SAN FRANCISCO — Shortly after Facebook CEO Mark Zuckerberg visited San Quentin State Prison to speak out about overcrowded prisons earlier this month, word quickly spread that Twitter CEO Jack Dorsey was donating a sizable amount of the riches expected from the forthcoming IPO of Square, his other company, to underserved communities.
For an industry often derided for its selfish, self-aggrandizing behavior, the good works of Zuck and Jack were heartening, though not entirely surprising. HBO’s hit sitcom Silicon Valley aside, the Valley is increasingly putting its money where its heart is.
“San Francisco, by far, is the most generous city in the U.S. per capita,” says Ben Nelson, CEO of Minerva Project, which provides students an Ivy League education for a fraction of the price. “What’s important is for tech millionaires to give as its billionaires have.”
Not every good work is on the scale of a prison visit or Jack Dorsey donation. But they are increasingly common.
Case in point: On Thursday, Zuckerberg and his wife, Priscilla Chan, launched a multimillion-dollar private preschool, K-8 school and health services for children and families in impoverished East Palo Alto, Calif.

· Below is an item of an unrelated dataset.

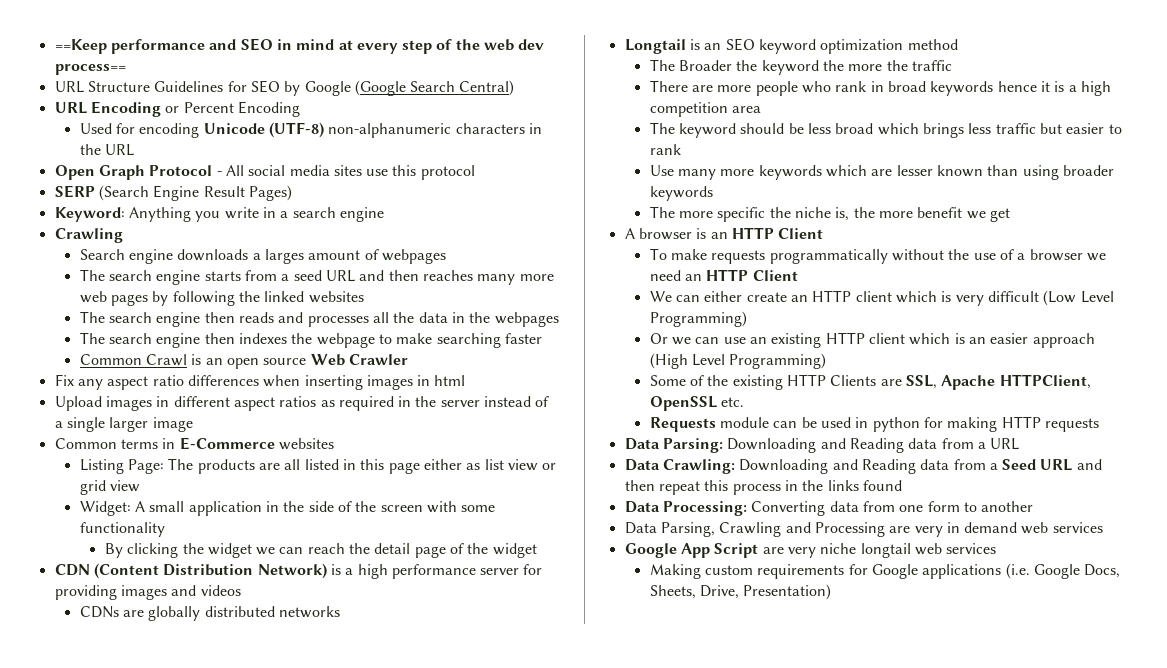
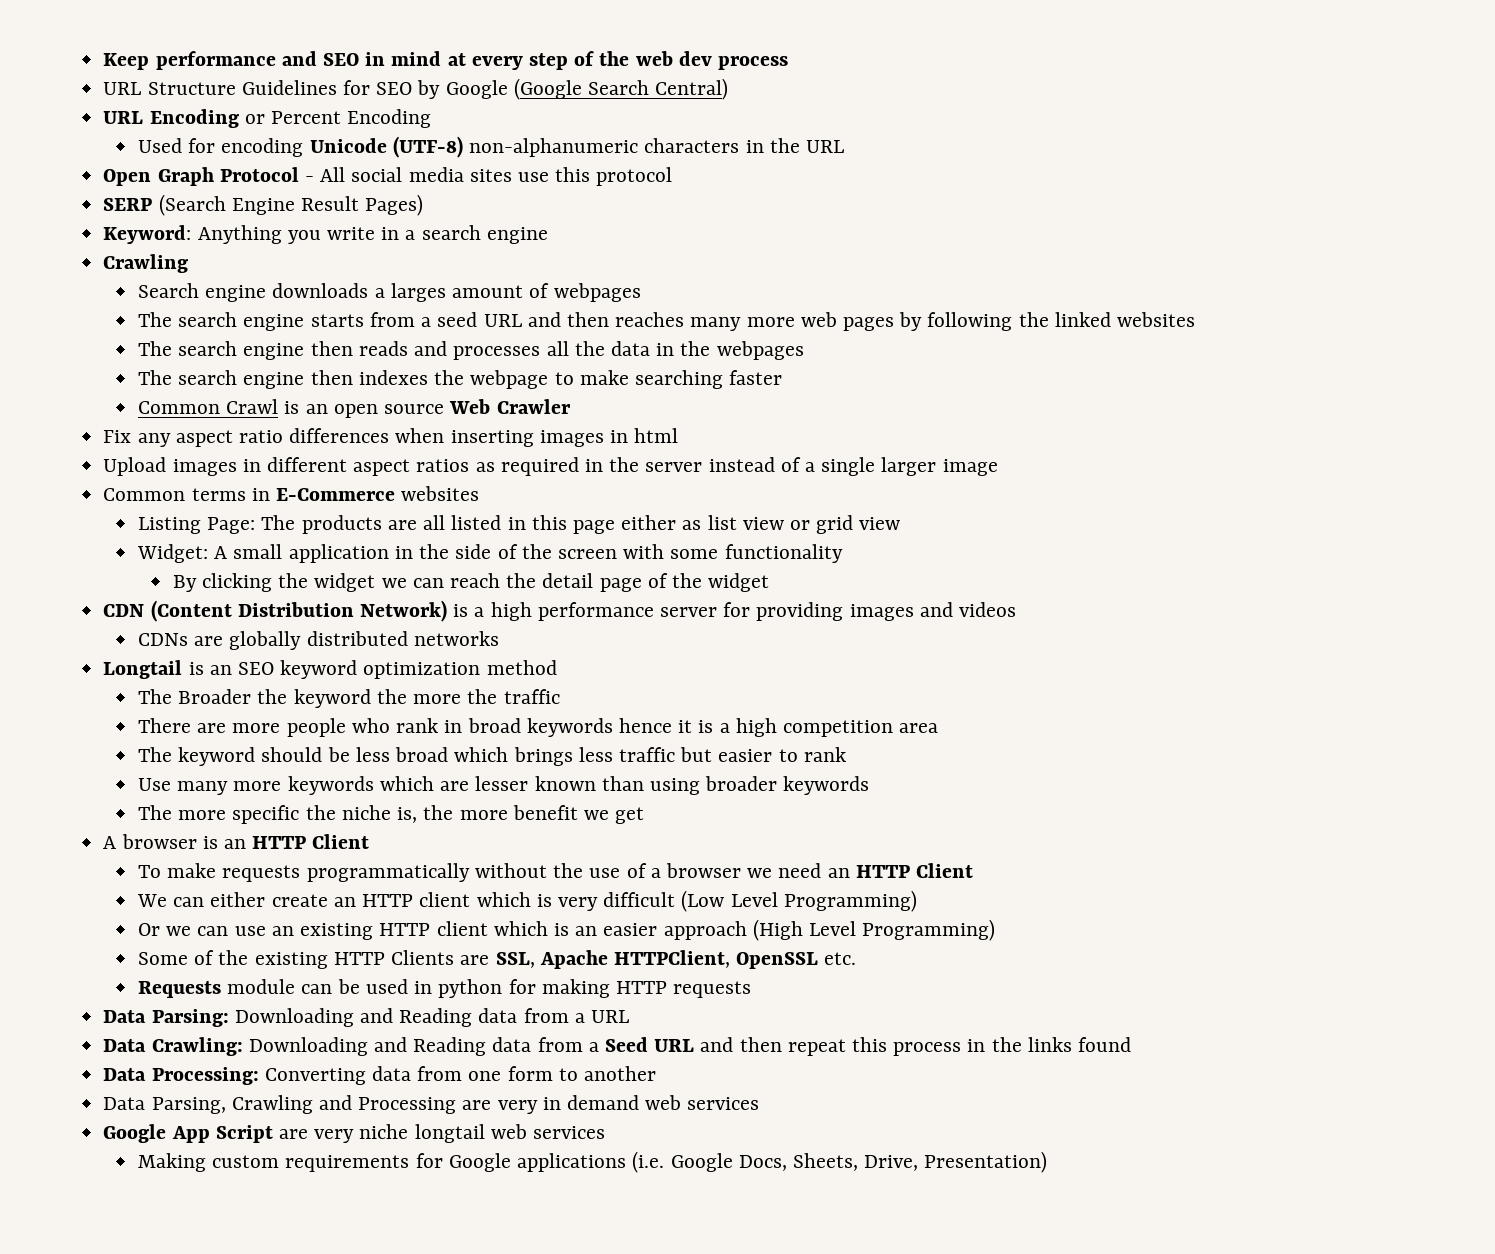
- ==Keep performance and SEO in mind at every step of the web dev process==
+ Keep performance and SEO in mind at every step of the web dev process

On Wednesday, Radha Basu, the former general manager of Hewlett-Packard’s $1.5 billion channel business, announced that iMerit, the company she founded to help to train and prepare millions of marginalized youth in the U.S. and India for the digital jobs of the future, has raised $3.5 million. She’s enlisted the help of Michael and Susan Dell, venture capitalist Vinod Khosla and eBay founder Pierre Omidyar.
“How can we bridge the IT industry and employ youth in skilled digital services?” Basu says regarding the demand for digital services. “Think of this as a bridge between Silicon Valley and youth.”
The intersection of tech and philanthropy – some in Silicon Valley call it “philanthrocapitalism’ – is epitomized by e-commerce site YouGiveGoods, which lets people “e-give” tangible goods to causes, and start charity drives of their own.
Company CEO Lisa Tomasi, who created the site, has worked with the NFL, Morgan Stanley and Verizon to help organizations such as Toys for Tots and SPCA local shelters.
The young turks of tech are leading the charge, though they learned plenty from the Hewlett and Packard families, Google, Salesforce and others before them, says Sharon Tanenbaum, a nonprofit consultant in the San Francisco Bay Area.
“The story is that not just the big guys are giving,” says Alison Murdock, who has done philanthropic work in the region for years. “There has been a backlash against Silicon Valley, and nobody wants to be a jerk.”
Zuckerberg and Chan contributed $992.2 million in company stock to the Silicon Valley Community Foundation in 2013. EBay chairman Pierre Omidyar, Google co-founder Sergey Brin and Microsoft co-founder Paul Allen each contributed more than $200 million to nonprofits in 2013. Oracle CEO Larry Ellison kicked in $72.2 million. And Netscape Communications co-founder Jim Clark chipped in $60 million. All of them have been among America’s top-50 donors over the years, according to The Chronicle of Philanthropy.
Microsoft co-founder Bill Gates and investor nonpareil Warren Buffett have spearheaded a campaign to get other American billionaires to give at least half their wealth to charity. The Bill & Melinda Gates Foundation is the largest private foundation in the world, with a $41 billion endowment.
Slowly, but surely, other socially responsible members of the tech community are following suit despite the crushing demand for their time and money. Revolutions, after all, begin with baby steps.
“It’s a Gold Rush (in Silicon Valley),” Nelson says. “People come here to scratch lottery tickets. A culture of giving is hard to implement.”
Then again, history forgets that Bill Gates was roundly criticized for “being stingy,” Nelson says, as he built Microsoft into a multibillion-dollar behemoth. Once he attained ultra-wealth status, he plunged into philanthropy and fundamentally changed it.